Code refactoring project (about concurrent programming) - Seeking advice

Hi there,

I am working in a group on the topic of concurrent programming, and in particular about Java code refactoring to make use of new Java features, namely Streams and Parallel Streams. This kind of refactoring would transform, when possible, simple for loops into Streams (or even parallel ones when the body meets some parallelization requirements) which can lead to performance improvements. The problem is to find when it is possible (and more surprisingly, to find how to work with Java ASTs, which we are currently struggling to do).

I am looking into whether such a topic could be translated into a similar problem in Rust. As far I can tell, Streams could be equivalent to std iterators and Parallel Streams could be similar to what crate rayon offers through parallel iterators.

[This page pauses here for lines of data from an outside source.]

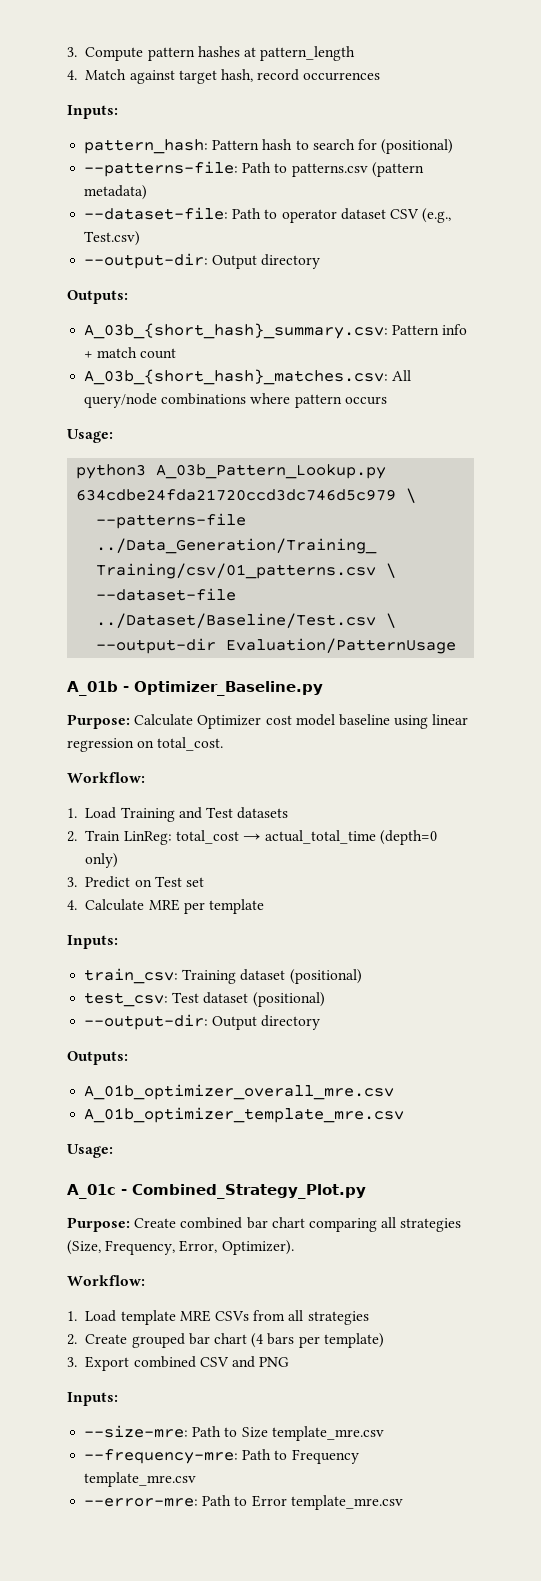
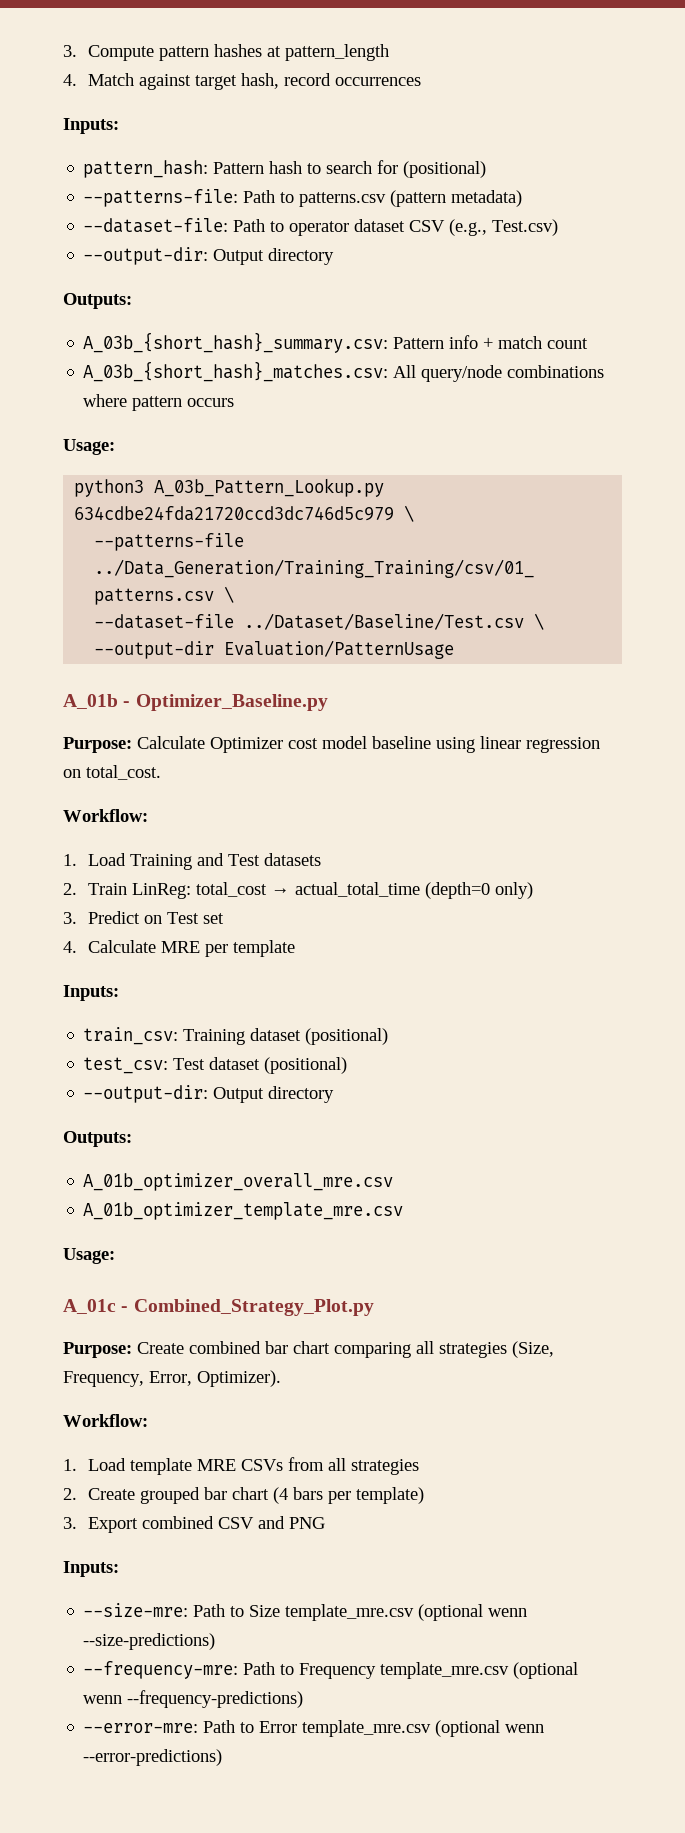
- --size-mre: Path to Size template_mre.csv
+ --size-mre: Path to Size template_mre.csv (optional wenn --size-predictions)
- --frequency-mre: Path to Frequency template_mre.csv
+ --frequency-mre: Path to Frequency template_mre.csv (optional wenn --frequency-predictions)
- --error-mre: Path to Error template_mre.csv
+ --error-mre: Path to Error template_mre.csv (optional wenn --error-predictions)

The problem could then be translated as follows: "Refactoring Rust code to replace when possible for loops with (parallel) iterators". My question is: is it a relevant question altogether in this language, and is refactoring idiomatic in Rust (compared to using macro attributes to indicate you want to parallelize some specific code)? I do not know enough about the ecosystem to know the answer to this question, but sufficiently to be interesting in using Rust in the project. :slight_smile: All the more so because I know Rust has taken this problem very seriously and has already put many tools in place that we need in Java to make sure refactoring is legit (check for mutability, ownership, concurrent accesses, etc.). I saw for example that rayon already did quite the job already and that essentially parallel iterators works out of the box; the compiler complains when there could be a problem so there is nothing really more to do to implement a refactoring tool than to pass the refactored code to the compiler to redirect the output (or am I wrong?). On the other hand, Rust is fare more precise when it comes to borrows or conversions into iterators, etc. so the refactoring in itself (transforming for loops into a more functional-style code) seems trickier. (ex. Loop iterating over ranges would need a different treatment than loops iterating over an iterator)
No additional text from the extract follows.